WHAT YOU HAVE TO DO
Would you please write out each entry that follows, exactly as written?

(Content revision data)
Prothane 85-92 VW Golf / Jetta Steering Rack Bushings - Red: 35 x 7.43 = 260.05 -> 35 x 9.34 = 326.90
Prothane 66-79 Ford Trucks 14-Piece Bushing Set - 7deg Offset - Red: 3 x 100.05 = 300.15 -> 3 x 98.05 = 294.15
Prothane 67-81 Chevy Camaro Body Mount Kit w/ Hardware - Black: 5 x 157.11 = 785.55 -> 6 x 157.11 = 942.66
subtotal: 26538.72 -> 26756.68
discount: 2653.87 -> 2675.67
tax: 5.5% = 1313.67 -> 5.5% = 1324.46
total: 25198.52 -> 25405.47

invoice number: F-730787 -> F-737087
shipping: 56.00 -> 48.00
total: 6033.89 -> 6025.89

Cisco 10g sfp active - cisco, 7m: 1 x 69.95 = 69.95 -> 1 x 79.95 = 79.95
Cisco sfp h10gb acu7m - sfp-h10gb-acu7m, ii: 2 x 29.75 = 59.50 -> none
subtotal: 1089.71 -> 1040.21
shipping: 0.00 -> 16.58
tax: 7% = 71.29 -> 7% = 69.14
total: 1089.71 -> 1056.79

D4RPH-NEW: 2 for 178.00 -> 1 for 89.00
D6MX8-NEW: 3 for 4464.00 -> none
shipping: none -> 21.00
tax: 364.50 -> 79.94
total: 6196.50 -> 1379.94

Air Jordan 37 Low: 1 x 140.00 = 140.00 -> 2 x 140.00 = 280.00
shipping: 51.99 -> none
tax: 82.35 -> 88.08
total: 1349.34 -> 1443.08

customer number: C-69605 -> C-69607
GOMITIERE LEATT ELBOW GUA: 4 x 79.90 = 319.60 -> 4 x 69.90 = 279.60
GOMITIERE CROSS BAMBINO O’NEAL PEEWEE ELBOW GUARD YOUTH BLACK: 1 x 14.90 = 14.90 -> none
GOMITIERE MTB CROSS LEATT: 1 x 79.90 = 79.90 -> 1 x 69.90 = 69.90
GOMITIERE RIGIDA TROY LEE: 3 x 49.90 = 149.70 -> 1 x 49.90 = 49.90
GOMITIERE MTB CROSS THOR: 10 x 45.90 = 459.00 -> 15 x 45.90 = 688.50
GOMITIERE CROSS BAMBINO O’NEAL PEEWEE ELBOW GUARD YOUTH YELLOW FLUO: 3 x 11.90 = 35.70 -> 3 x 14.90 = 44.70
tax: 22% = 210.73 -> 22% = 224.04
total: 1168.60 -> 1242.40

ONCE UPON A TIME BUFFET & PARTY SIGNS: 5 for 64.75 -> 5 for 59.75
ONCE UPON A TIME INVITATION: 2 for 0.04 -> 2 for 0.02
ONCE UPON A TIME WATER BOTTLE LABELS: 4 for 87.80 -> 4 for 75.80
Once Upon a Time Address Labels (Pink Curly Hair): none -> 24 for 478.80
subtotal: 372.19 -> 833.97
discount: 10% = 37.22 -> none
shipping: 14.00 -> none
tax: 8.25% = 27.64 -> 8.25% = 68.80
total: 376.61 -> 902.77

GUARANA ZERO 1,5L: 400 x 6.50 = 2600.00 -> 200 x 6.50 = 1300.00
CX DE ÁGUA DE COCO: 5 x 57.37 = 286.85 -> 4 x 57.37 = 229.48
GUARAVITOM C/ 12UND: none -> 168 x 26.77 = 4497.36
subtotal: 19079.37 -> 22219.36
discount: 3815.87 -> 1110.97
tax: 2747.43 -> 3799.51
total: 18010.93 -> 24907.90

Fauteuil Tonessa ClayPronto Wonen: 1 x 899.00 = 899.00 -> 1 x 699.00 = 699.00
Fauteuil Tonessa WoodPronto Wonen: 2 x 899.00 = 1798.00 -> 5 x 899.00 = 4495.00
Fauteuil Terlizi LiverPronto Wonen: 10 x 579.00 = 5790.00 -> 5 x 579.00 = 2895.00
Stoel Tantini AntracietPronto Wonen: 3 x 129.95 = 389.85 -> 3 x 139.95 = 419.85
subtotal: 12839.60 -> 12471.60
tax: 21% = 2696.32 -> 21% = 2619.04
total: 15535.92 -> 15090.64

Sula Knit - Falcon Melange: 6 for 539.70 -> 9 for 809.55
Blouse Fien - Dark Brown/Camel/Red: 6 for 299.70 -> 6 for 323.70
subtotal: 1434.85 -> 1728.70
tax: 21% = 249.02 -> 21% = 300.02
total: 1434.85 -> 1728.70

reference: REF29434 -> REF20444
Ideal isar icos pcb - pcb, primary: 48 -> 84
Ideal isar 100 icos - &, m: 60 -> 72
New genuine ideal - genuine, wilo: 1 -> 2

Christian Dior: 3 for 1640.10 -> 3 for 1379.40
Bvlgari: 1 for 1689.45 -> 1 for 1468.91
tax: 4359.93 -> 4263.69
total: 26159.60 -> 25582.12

EXPECTED OUTPUT
Prothane 85-92 VW Golf / Jetta Steering Rack Bushings - Red: 35 x 7.43 = 260.05 -> 35 x 9.34 = 326.90
Prothane 66-79 Ford Trucks 14-Piece Bushing Set - 7deg Offset - Red: 3 x 100.05 = 300.15 -> 3 x 98.05 = 294.15
Prothane 67-81 Chevy Camaro Body Mount Kit w/ Hardware - Black: 5 x 157.11 = 785.55 -> 6 x 157.11 = 942.66
subtotal: 26538.72 -> 26756.68
discount: 2653.87 -> 2675.67
tax: 5.5% = 1313.67 -> 5.5% = 1324.46
total: 25198.52 -> 25405.47

invoice number: F-730787 -> F-737087
shipping: 56.00 -> 48.00
total: 6033.89 -> 6025.89

Cisco 10g sfp active - cisco, 7m: 1 x 69.95 = 69.95 -> 1 x 79.95 = 79.95
Cisco sfp h10gb acu7m - sfp-h10gb-acu7m, ii: 2 x 29.75 = 59.50 -> none
subtotal: 1089.71 -> 1040.21
shipping: 0.00 -> 16.58
tax: 7% = 71.29 -> 7% = 69.14
total: 1089.71 -> 1056.79

D4RPH-NEW: 2 for 178.00 -> 1 for 89.00
D6MX8-NEW: 3 for 4464.00 -> none
shipping: none -> 21.00
tax: 364.50 -> 79.94
total: 6196.50 -> 1379.94

Air Jordan 37 Low: 1 x 140.00 = 140.00 -> 2 x 140.00 = 280.00
shipping: 51.99 -> none
tax: 82.35 -> 88.08
total: 1349.34 -> 1443.08

customer number: C-69605 -> C-69607
GOMITIERE LEATT ELBOW GUA: 4 x 79.90 = 319.60 -> 4 x 69.90 = 279.60
GOMITIERE CROSS BAMBINO O’NEAL PEEWEE ELBOW GUARD YOUTH BLACK: 1 x 14.90 = 14.90 -> none
GOMITIERE MTB CROSS LEATT: 1 x 79.90 = 79.90 -> 1 x 69.90 = 69.90
GOMITIERE RIGIDA TROY LEE: 3 x 49.90 = 149.70 -> 1 x 49.90 = 49.90
GOMITIERE MTB CROSS THOR: 10 x 45.90 = 459.00 -> 15 x 45.90 = 688.50
GOMITIERE CROSS BAMBINO O’NEAL PEEWEE ELBOW GUARD YOUTH YELLOW FLUO: 3 x 11.90 = 35.70 -> 3 x 14.90 = 44.70
tax: 22% = 210.73 -> 22% = 224.04
total: 1168.60 -> 1242.40

ONCE UPON A TIME BUFFET & PARTY SIGNS: 5 for 64.75 -> 5 for 59.75
ONCE UPON A TIME INVITATION: 2 for 0.04 -> 2 for 0.02
ONCE UPON A TIME WATER BOTTLE LABELS: 4 for 87.80 -> 4 for 75.80
Once Upon a Time Address Labels (Pink Curly Hair): none -> 24 for 478.80
subtotal: 372.19 -> 833.97
discount: 10% = 37.22 -> none
shipping: 14.00 -> none
tax: 8.25% = 27.64 -> 8.25% = 68.80
total: 376.61 -> 902.77

GUARANA ZERO 1,5L: 400 x 6.50 = 2600.00 -> 200 x 6.50 = 1300.00
CX DE ÁGUA DE COCO: 5 x 57.37 = 286.85 -> 4 x 57.37 = 229.48
GUARAVITOM C/ 12UND: none -> 168 x 26.77 = 4497.36
subtotal: 19079.37 -> 22219.36
discount: 3815.87 -> 1110.97
tax: 2747.43 -> 3799.51
total: 18010.93 -> 24907.90

Fauteuil Tonessa ClayPronto Wonen: 1 x 899.00 = 899.00 -> 1 x 699.00 = 699.00
Fauteuil Tonessa WoodPronto Wonen: 2 x 899.00 = 1798.00 -> 5 x 899.00 = 4495.00
Fauteuil Terlizi LiverPronto Wonen: 10 x 579.00 = 5790.00 -> 5 x 579.00 = 2895.00
Stoel Tantini AntracietPronto Wonen: 3 x 129.95 = 389.85 -> 3 x 139.95 = 419.85
subtotal: 12839.60 -> 12471.60
tax: 21% = 2696.32 -> 21% = 2619.04
total: 15535.92 -> 15090.64

Sula Knit - Falcon Melange: 6 for 539.70 -> 9 for 809.55
Blouse Fien - Dark Brown/Camel/Red: 6 for 299.70 -> 6 for 323.70
subtotal: 1434.85 -> 1728.70
tax: 21% = 249.02 -> 21% = 300.02
total: 1434.85 -> 1728.70

reference: REF29434 -> REF20444
Ideal isar icos pcb - pcb, primary: 48 -> 84
Ideal isar 100 icos - &, m: 60 -> 72
New genuine ideal - genuine, wilo: 1 -> 2

Christian Dior: 3 for 1640.10 -> 3 for 1379.40
Bvlgari: 1 for 1689.45 -> 1 for 1468.91
tax: 4359.93 -> 4263.69
total: 26159.60 -> 25582.12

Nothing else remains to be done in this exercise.